**TASK DETAILS**. After finding the line with "TOTAL | rightHip_score: 0.4114 -> 0.1213" in the data below, set down exactly each line through the one with "TOTAL | rightHip_score: 0.1213 -> 0.1627", inclusive, and stop there.

——

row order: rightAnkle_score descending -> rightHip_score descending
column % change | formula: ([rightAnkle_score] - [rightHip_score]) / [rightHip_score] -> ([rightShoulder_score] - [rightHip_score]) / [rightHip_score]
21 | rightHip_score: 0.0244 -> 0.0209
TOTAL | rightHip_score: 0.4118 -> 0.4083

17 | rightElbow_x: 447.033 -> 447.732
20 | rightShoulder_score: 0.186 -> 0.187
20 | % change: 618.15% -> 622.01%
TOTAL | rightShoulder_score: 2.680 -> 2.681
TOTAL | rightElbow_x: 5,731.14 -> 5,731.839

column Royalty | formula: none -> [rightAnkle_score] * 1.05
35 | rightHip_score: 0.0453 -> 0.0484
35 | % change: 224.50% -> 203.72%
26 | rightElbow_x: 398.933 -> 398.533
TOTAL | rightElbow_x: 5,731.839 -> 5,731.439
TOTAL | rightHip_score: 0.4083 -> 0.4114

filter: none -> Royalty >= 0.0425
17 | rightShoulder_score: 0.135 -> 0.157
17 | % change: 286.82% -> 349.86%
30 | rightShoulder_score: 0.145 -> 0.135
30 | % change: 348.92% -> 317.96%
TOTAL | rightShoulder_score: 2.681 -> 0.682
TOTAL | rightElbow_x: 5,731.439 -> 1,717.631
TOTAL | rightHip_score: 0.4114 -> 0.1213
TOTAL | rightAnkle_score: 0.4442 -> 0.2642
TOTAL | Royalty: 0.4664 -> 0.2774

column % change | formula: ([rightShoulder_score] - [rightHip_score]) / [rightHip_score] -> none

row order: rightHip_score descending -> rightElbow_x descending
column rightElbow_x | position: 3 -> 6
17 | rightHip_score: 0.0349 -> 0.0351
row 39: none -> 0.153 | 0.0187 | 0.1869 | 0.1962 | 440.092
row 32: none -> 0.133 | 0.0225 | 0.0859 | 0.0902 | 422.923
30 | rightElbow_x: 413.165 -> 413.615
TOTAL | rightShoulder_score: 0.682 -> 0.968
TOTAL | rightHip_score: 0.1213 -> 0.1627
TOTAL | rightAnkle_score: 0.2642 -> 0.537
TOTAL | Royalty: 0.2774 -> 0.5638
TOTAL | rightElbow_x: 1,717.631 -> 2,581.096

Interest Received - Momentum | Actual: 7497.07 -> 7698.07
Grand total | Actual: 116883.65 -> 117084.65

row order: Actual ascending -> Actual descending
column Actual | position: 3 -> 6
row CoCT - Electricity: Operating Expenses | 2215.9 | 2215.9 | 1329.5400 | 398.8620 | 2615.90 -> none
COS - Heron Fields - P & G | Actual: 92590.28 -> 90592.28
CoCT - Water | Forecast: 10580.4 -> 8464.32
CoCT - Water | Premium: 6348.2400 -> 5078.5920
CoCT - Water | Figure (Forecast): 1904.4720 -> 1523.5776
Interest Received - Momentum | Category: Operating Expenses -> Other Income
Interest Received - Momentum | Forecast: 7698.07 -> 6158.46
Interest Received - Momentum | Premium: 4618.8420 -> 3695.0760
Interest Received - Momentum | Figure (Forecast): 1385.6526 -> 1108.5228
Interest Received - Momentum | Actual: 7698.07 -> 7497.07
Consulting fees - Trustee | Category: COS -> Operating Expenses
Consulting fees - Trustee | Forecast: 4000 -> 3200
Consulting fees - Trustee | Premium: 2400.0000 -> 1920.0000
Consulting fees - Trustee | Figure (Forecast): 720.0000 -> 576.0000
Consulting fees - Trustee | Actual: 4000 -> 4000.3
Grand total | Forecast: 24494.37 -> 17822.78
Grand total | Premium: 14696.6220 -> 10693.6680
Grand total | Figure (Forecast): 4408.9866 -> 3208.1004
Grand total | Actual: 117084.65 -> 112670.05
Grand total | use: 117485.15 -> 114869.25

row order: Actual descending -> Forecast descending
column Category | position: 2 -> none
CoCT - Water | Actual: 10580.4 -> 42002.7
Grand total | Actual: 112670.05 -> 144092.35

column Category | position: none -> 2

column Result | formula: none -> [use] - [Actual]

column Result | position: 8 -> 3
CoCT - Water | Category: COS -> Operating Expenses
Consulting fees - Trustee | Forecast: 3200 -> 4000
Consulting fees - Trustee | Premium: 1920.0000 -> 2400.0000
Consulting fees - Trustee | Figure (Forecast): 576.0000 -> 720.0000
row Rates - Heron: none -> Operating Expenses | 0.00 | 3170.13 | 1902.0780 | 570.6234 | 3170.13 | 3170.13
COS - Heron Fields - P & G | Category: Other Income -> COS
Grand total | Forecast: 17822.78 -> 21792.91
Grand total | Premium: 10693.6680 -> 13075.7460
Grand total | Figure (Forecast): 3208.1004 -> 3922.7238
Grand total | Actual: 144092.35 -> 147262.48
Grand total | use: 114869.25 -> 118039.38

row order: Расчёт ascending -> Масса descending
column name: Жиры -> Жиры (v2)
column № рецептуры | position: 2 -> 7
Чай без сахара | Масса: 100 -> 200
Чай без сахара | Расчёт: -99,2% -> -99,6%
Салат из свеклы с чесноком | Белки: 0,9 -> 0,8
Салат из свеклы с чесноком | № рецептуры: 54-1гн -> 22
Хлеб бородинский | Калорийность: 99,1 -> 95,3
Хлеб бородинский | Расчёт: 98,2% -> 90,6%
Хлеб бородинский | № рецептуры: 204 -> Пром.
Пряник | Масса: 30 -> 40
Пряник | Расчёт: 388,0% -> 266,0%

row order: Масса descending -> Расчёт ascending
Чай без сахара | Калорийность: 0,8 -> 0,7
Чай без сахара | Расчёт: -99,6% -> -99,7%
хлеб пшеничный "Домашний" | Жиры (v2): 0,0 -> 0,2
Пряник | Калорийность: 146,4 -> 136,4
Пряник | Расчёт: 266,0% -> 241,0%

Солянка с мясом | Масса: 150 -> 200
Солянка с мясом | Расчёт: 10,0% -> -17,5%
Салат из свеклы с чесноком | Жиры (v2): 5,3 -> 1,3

——

**EXERCISE OUTPUT**.
TOTAL | rightHip_score: 0.4114 -> 0.1213
TOTAL | rightAnkle_score: 0.4442 -> 0.2642
TOTAL | Royalty: 0.4664 -> 0.2774

column % change | formula: ([rightShoulder_score] - [rightHip_score]) / [rightHip_score] -> none

row order: rightHip_score descending -> rightElbow_x descending
column rightElbow_x | position: 3 -> 6
17 | rightHip_score: 0.0349 -> 0.0351
row 39: none -> 0.153 | 0.0187 | 0.1869 | 0.1962 | 440.092
row 32: none -> 0.133 | 0.0225 | 0.0859 | 0.0902 | 422.923
30 | rightElbow_x: 413.165 -> 413.615
TOTAL | rightShoulder_score: 0.682 -> 0.968
TOTAL | rightHip_score: 0.1213 -> 0.1627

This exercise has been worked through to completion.